● **TASK BRIEF**
Pictures in the listing below are skipped, while the lines from the "text: Flood Flood" line through the "none -> <div>" line are returned word for word.

● **SUPPLIED RECORDS**
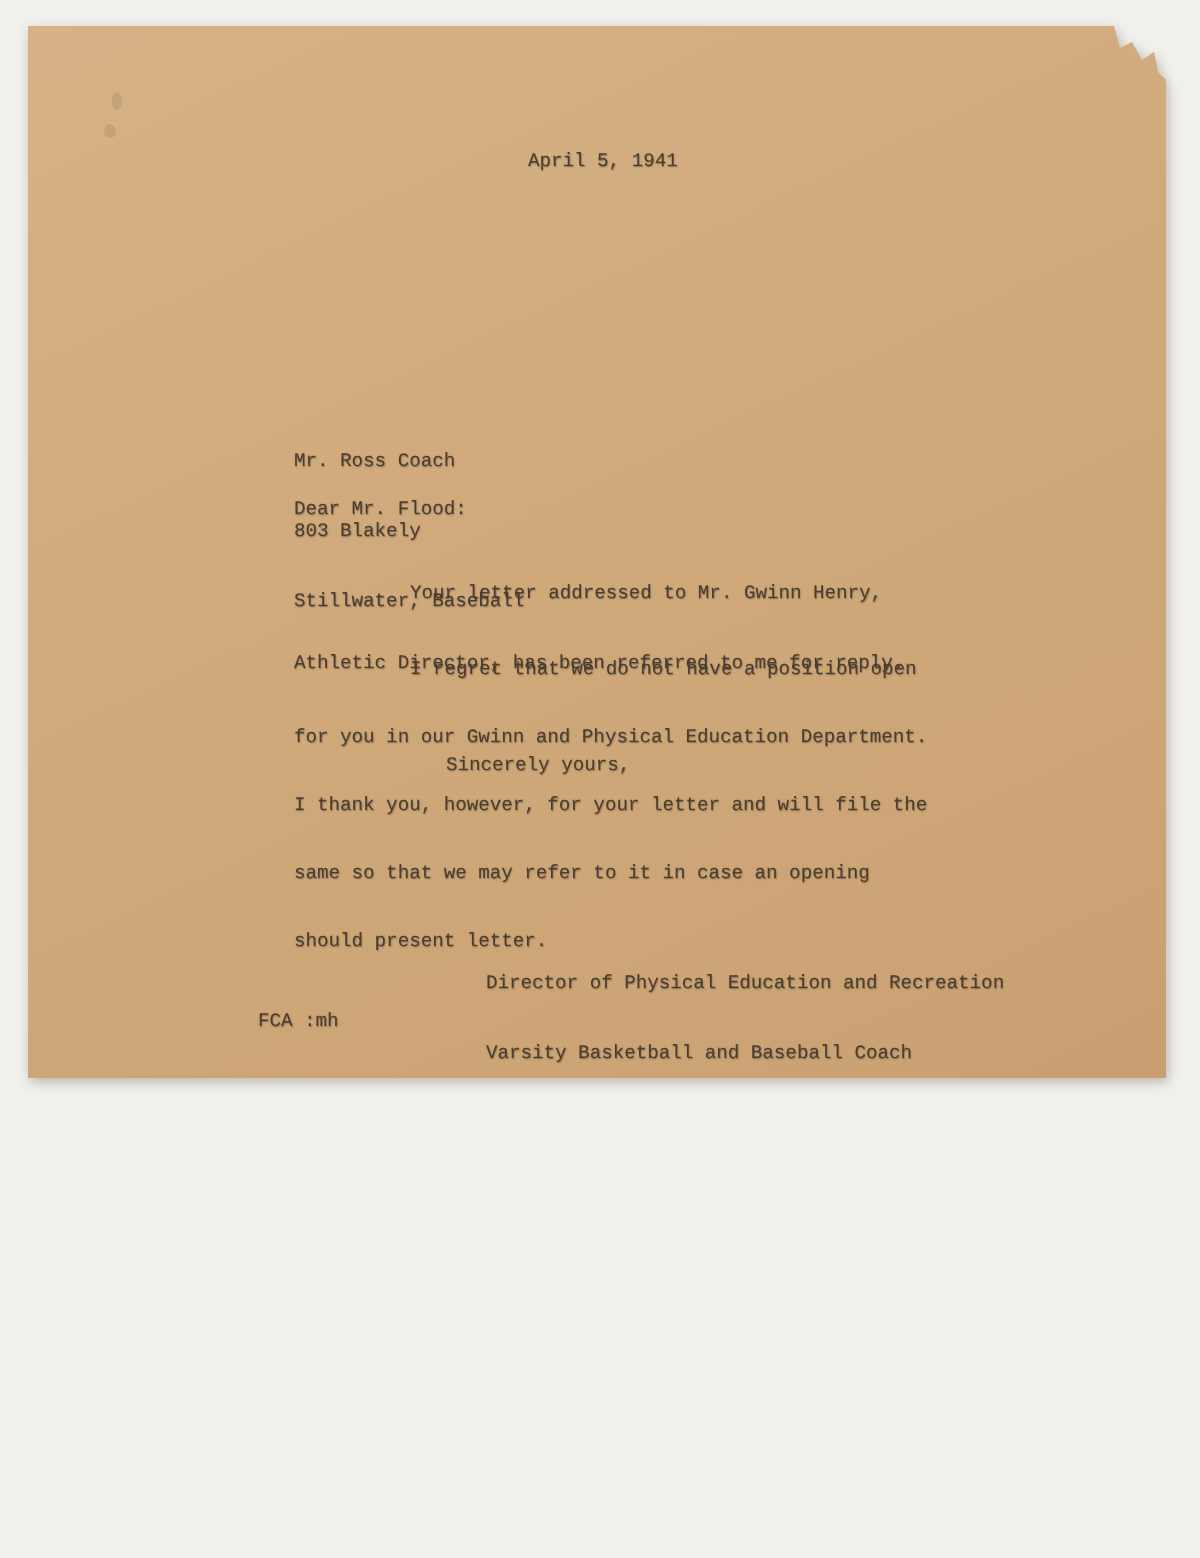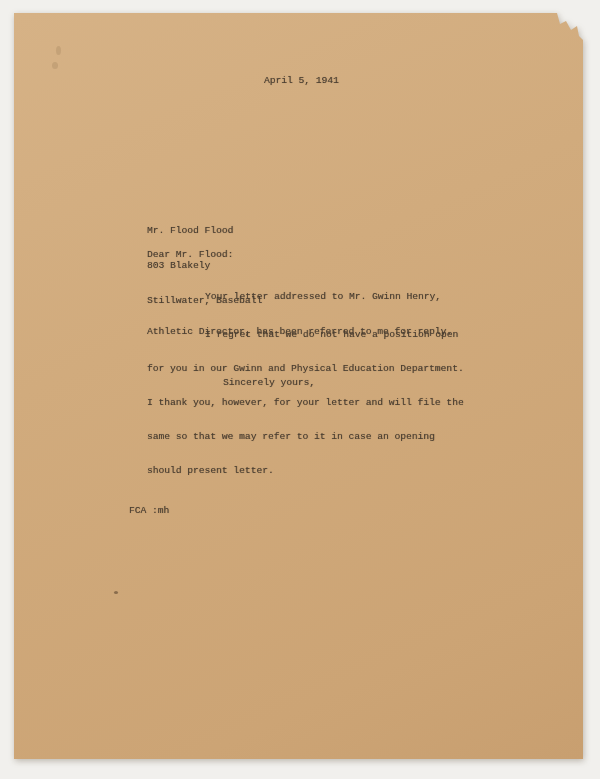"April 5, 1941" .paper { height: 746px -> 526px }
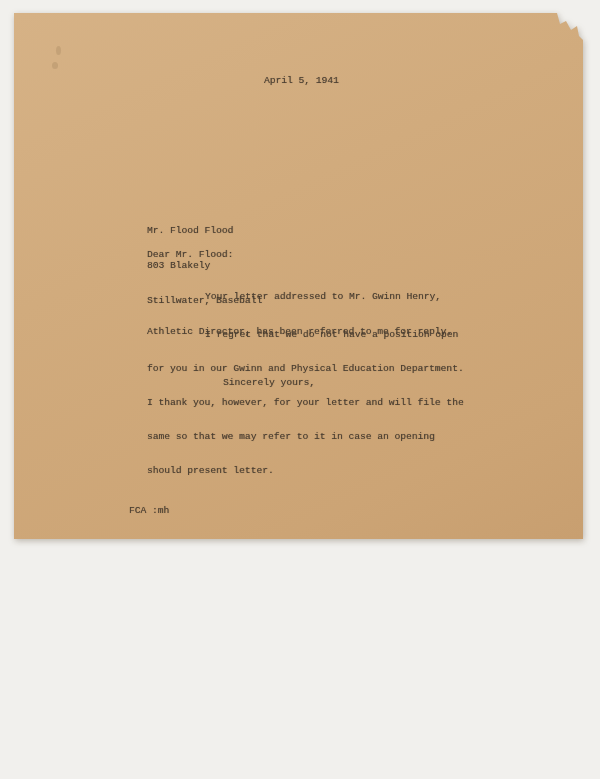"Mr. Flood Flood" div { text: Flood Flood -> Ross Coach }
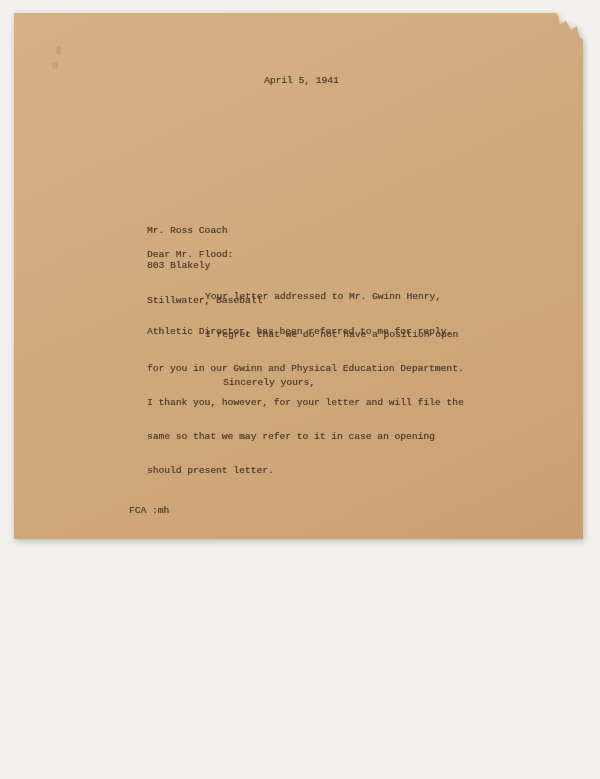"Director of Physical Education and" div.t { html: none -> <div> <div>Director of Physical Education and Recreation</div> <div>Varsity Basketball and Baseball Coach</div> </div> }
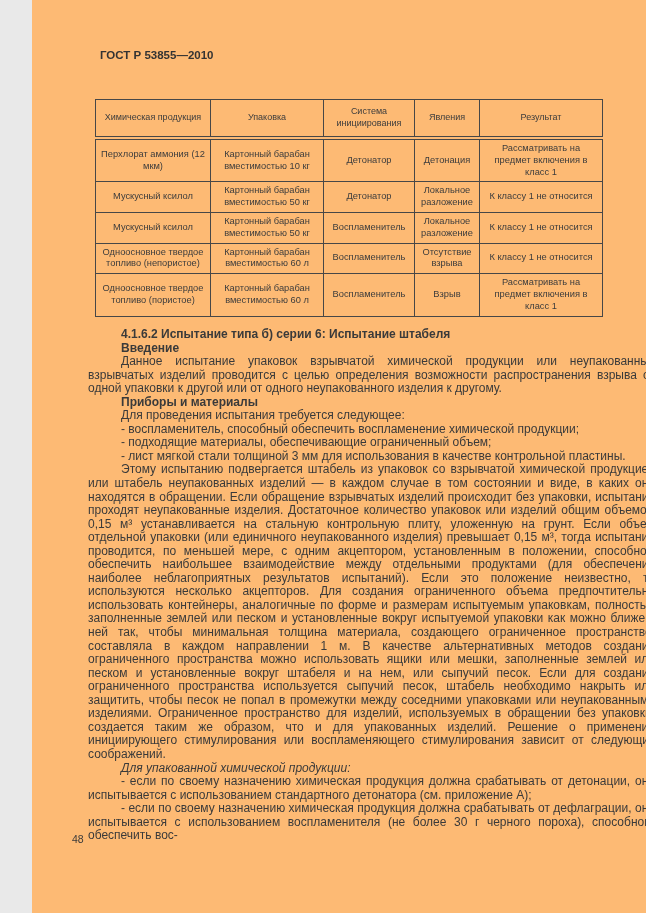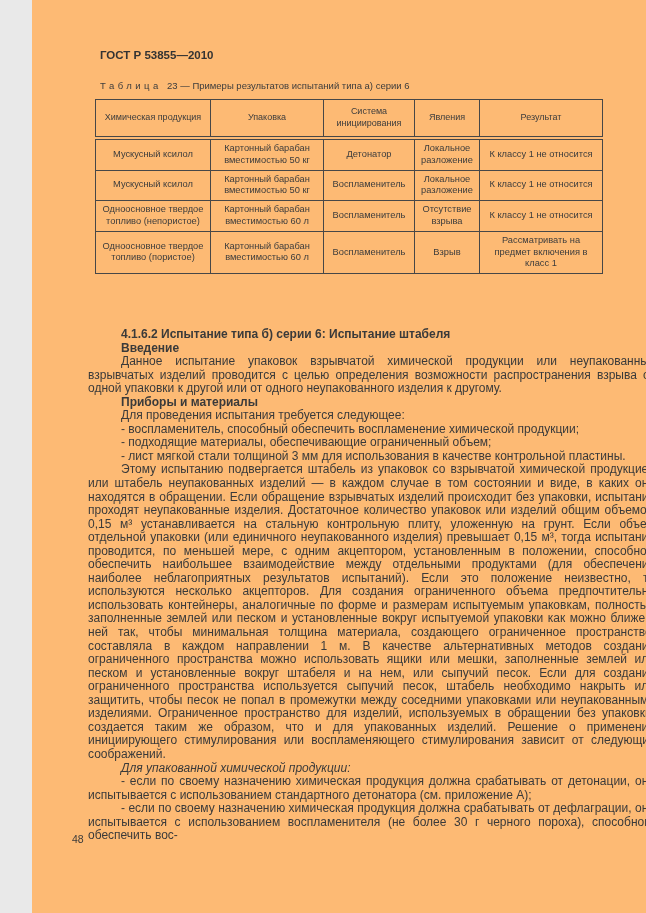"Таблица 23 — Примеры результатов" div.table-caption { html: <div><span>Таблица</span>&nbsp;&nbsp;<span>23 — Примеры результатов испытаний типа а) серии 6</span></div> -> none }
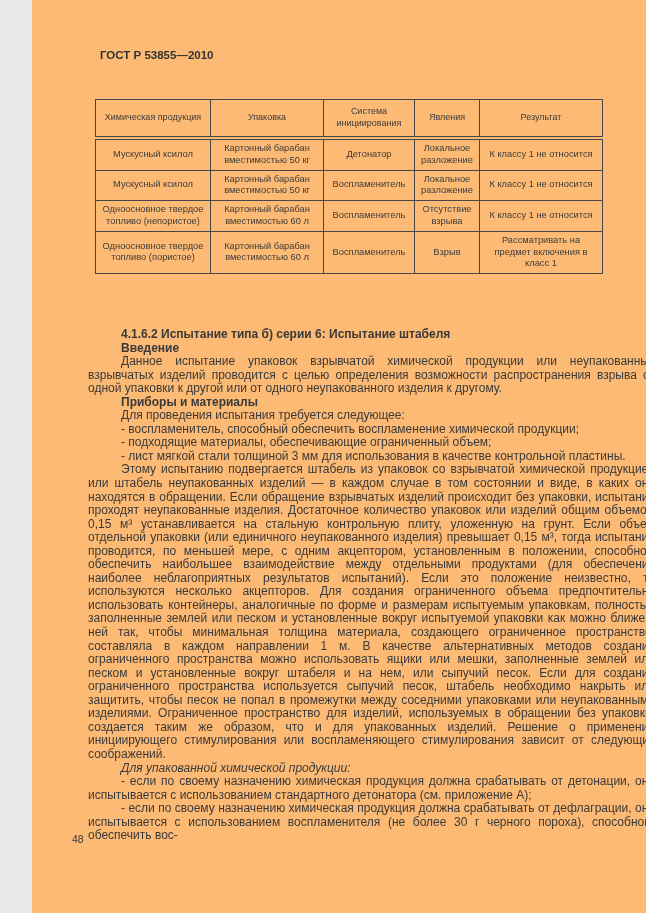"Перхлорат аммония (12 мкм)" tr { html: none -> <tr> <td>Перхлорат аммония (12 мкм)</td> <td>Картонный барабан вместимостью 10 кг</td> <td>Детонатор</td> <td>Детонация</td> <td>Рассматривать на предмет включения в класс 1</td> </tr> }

● **ANSWER TO THIS EXERCISE**
"Mr. Flood Flood" div { text: Flood Flood -> Ross Coach }
"Director of Physical Education and" div.t { html: none -> <div> <div>Director of Physical Education and Recreation</div> <div>Varsity Basketball and Baseball Coach</div> </div> }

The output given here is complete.